### Work instructions
Your task is to set down the line containing "execution-time error reduction" and every later line of the entries, word for word, including the last.

### Exercise inputs
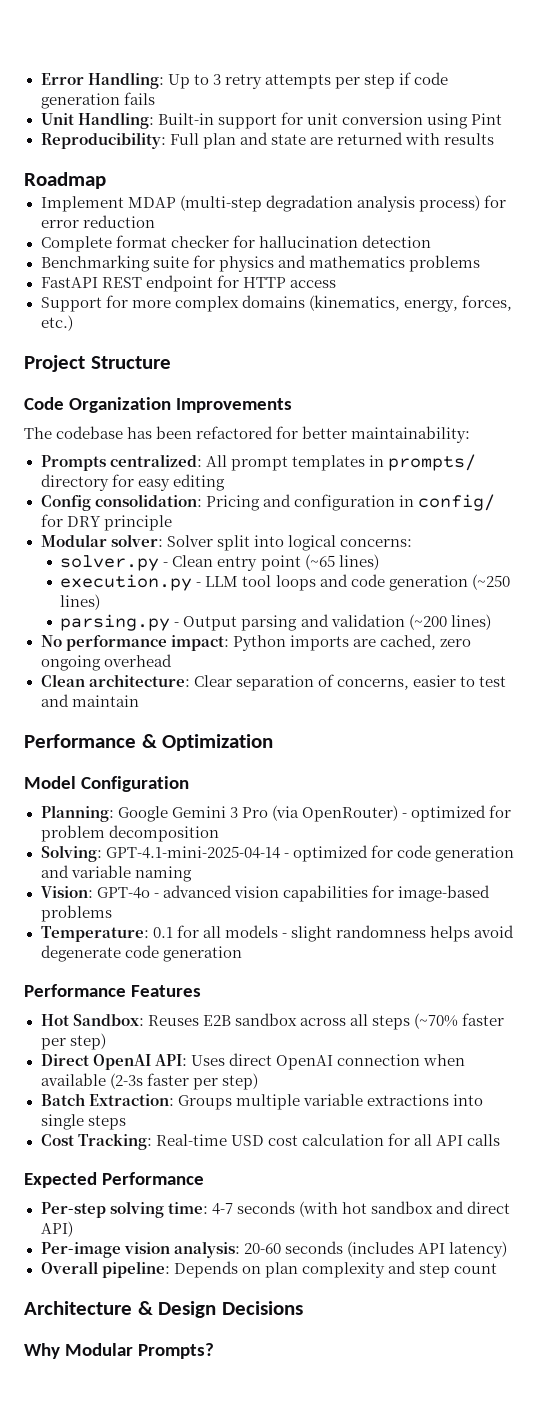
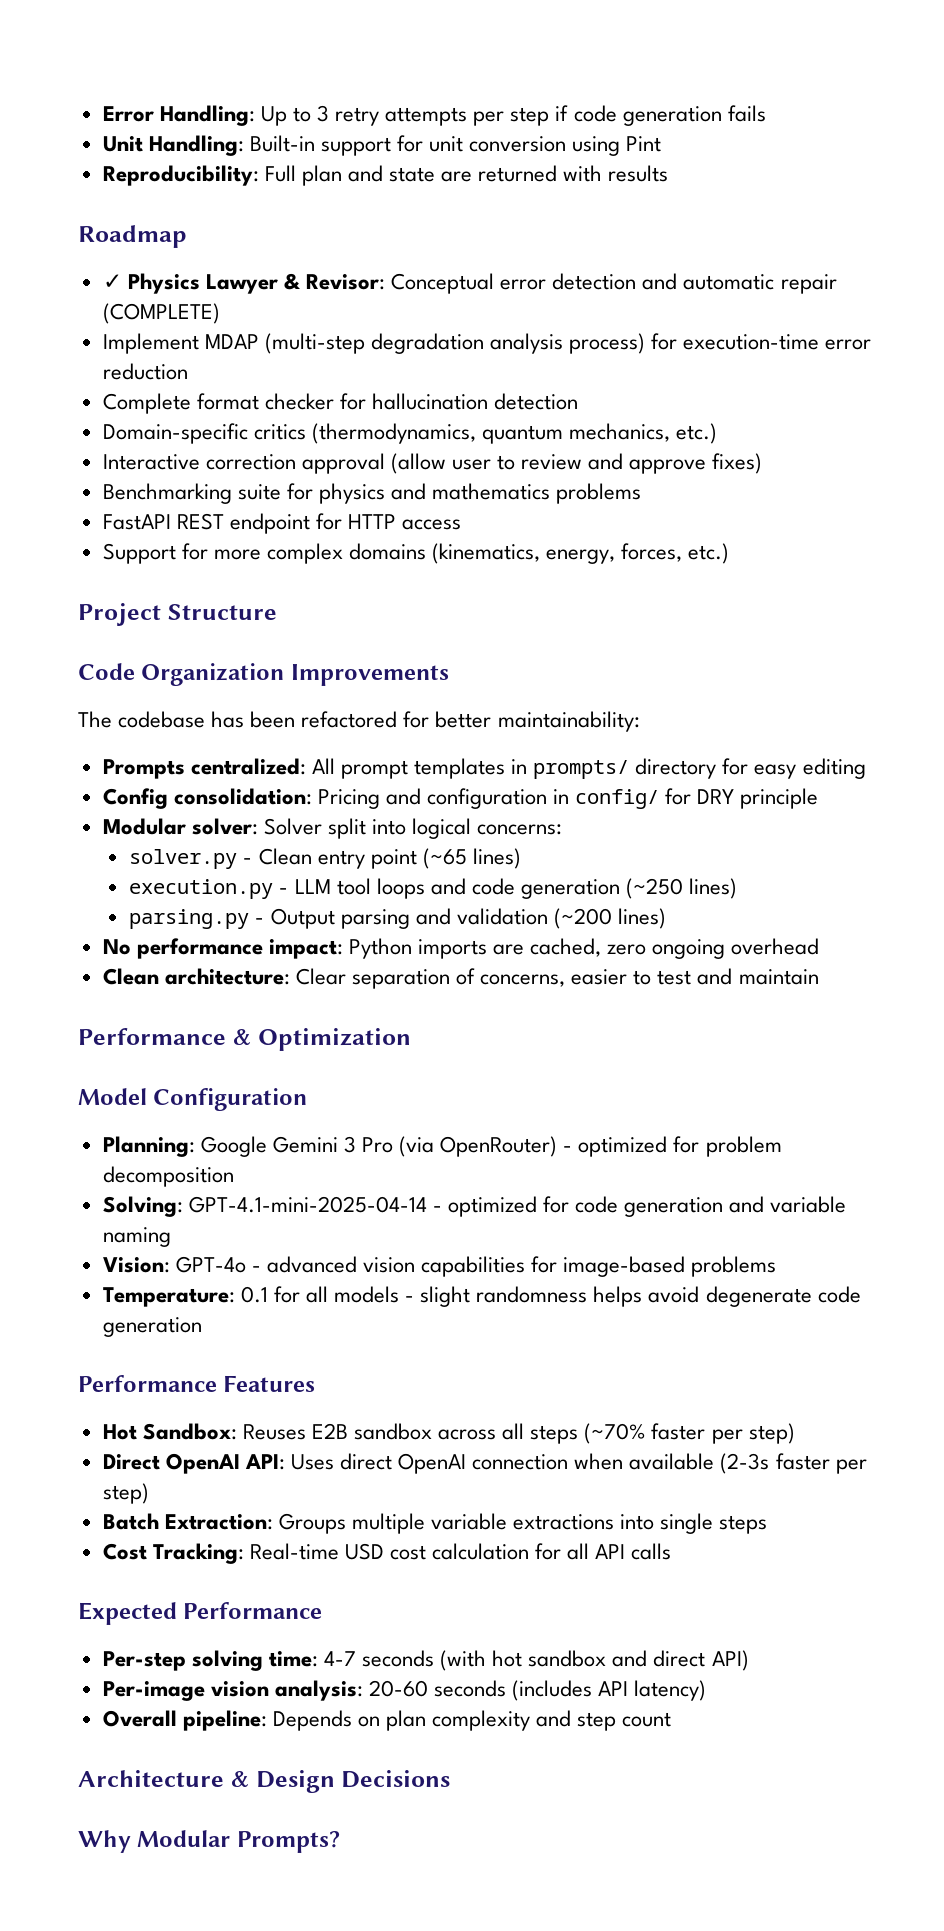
+ ✓ Physics Lawyer & Revisor: Conceptual error detection and automatic repair (COMPLETE)
- Implement MDAP (multi-step degradation analysis process) for error reduction
+ Implement MDAP (multi-step degradation analysis process) for execution-time error reduction
+ Domain-specific critics (thermodynamics, quantum mechanics, etc.)
+ Interactive correction approval (allow user to review and approve fixes)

### Your solution
+ Implement MDAP (multi-step degradation analysis process) for execution-time error reduction
+ Domain-specific critics (thermodynamics, quantum mechanics, etc.)
+ Interactive correction approval (allow user to review and approve fixes)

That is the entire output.